A review of “Mission: Impossible – Ghost Protocol”

It was 1996 when Tom Cruise first took Ethan Hunt and the Impossible Mission Force from the small screen to the big screen and 15 years later this is his fourth outing, but he still looks good at 49. For this operation, he is accompanied by Jeremy Renner (“The Hurt Locker”) as Brandt, Paula Patton as (a fair from plain) Jane, and British actor Simon Pegg as IT specialist Benji. Locations jump from Budapest to Moscow (although the Kremlin scenes were actually shot in Prague Castle)  to Dubai and finally Mumbai, so neatly maximising the global appeal of the movie.

The villainy is on an epic scale. I thought that “Sherlock Holmes 2” – which I saw shortly before – posed a big enough danger: a first world war.
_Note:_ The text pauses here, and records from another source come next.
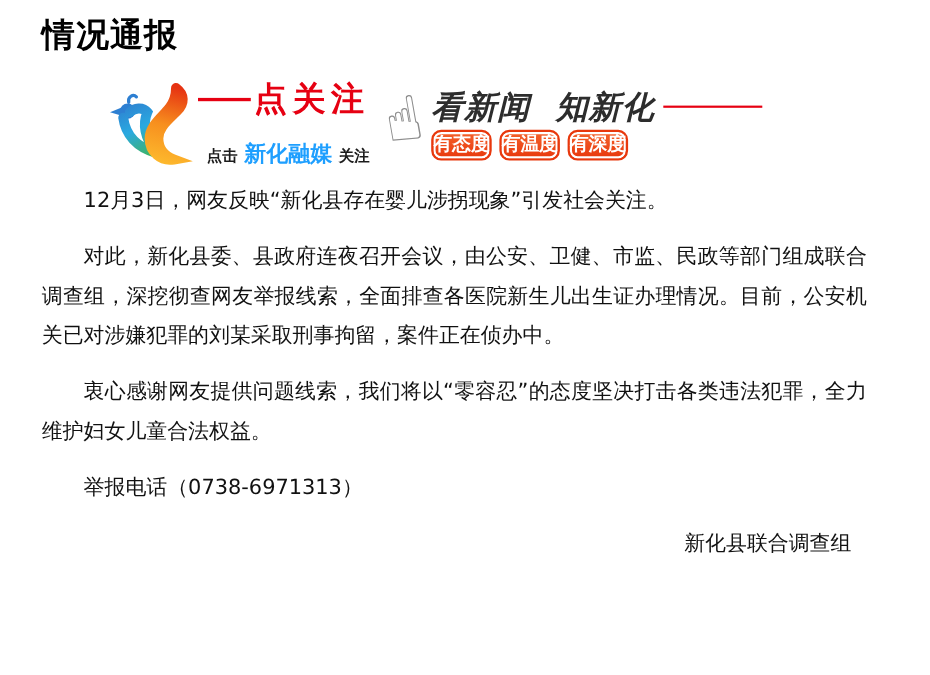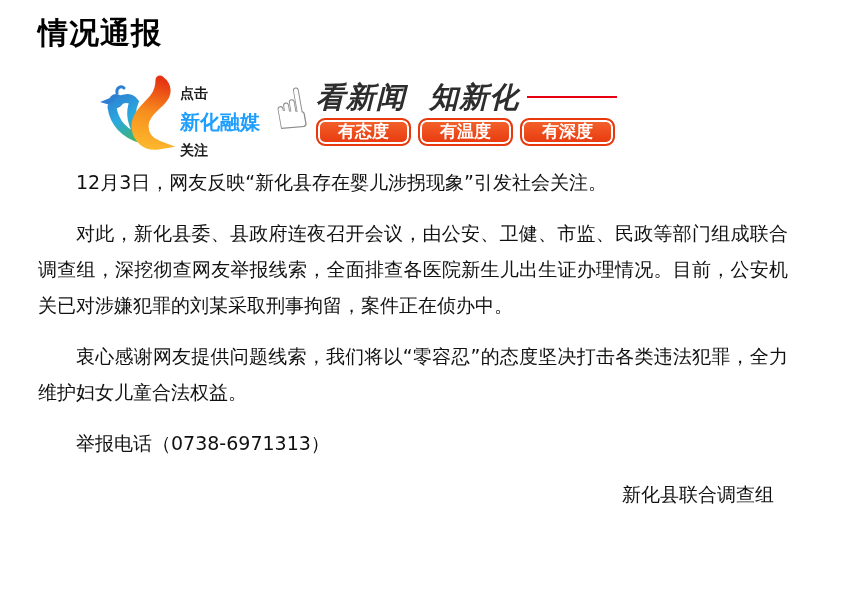--- a/index.html
+++ b/index.html
@@ -94,6 +94,10 @@
     </span>
 
     <div class="banner-left">
+      <div class="bl-row1">
+        <span class="dash"></span>
+        <span class="dian">点关注</span>
+      </div>
       <div class="bl-row2">
         <span class="small">点击</span>
         <span class="blue">新化融媒</span>

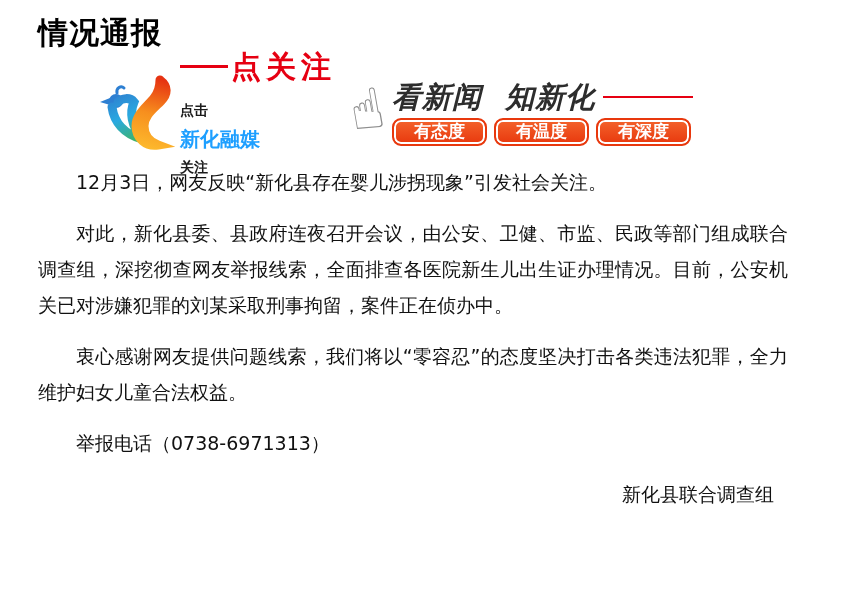--- a/index.html
+++ b/index.html
@@ -29,7 +29,7 @@
   .dian{font-size:30px;font-weight:bold;color:var(--c-red,#e60012);
         letter-spacing:5px;white-space:nowrap;line-height:34px;}
   .bl-row2{display:flex;align-items:baseline;justify-content:flex-end;
-           gap:6px;margin-top:18px;white-space:nowrap;flex-direction:column;}
+           gap:6px;margin-top:18px;white-space:nowrap;}
   .bl-row2 .small{font-size:14px;font-weight:bold;color:#1c1c1c;}
   .bl-row2 .blue{font-size:20px;font-weight:bold;color:var(--c-blue,#1e9fff);}
 

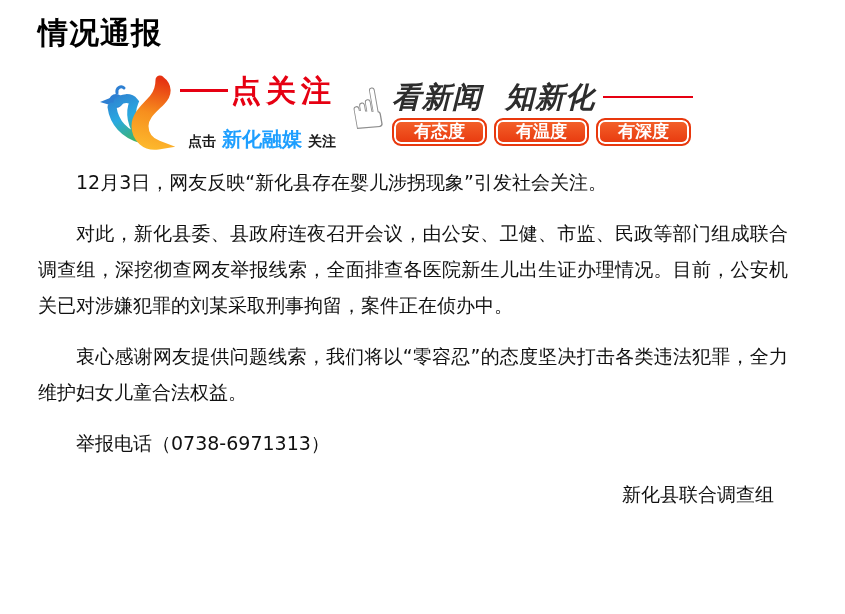--- a/index.html
+++ b/index.html
@@ -48,7 +48,7 @@
   .badges{display:flex;gap:7px;margin-top:5px;}
   .badge{
     font-size:17px;font-weight:bold;color:#fff;line-height:21px;
-    padding:1px 20px 2px;border-radius:9px;white-space:nowrap;
+    padding:1px 0 2px;border-radius:9px;white-space:nowrap;
     background:linear-gradient(180deg,var(--c-badge1,#f4632c),var(--c-badge2,#e8380d));
     border:2px solid var(--c-badge2,#e8380d);
     box-shadow:inset 0 0 0 2px #ffffff;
But “Ghost Protocol” tops that by threatening the last world war. The evil Hendricks – played by Michael Nyqvist (the three Swedish Millennium films) – wants to provoke a nuclear conflagration that will wipe out all of humankind and give evolution a chance to start all over again which would indeed be homicide of a special order and render the inevitable “M:I 5” literally impossible.

The pacing of “Ghost Protocol” is furious and the whole thing is a real adrenalin rush. The scaling of the Burj Klaifa skyscraper is the highlight (sorry for the pun) and I saw the movie – before its general release – in IMAX on the biggest screen in Britain (London.s BFI) which made this scene truly awesome. More than the previous three episodes, there is some humour, but the best lines go not to Cruise but to Pegg who delivers them in characteristically wry fashion. As with all the other films in the franchise, what is missing is an intelligible plot and an intelligent script and, as with the last one, the ending is weak. But, heh, Cruise is back in control.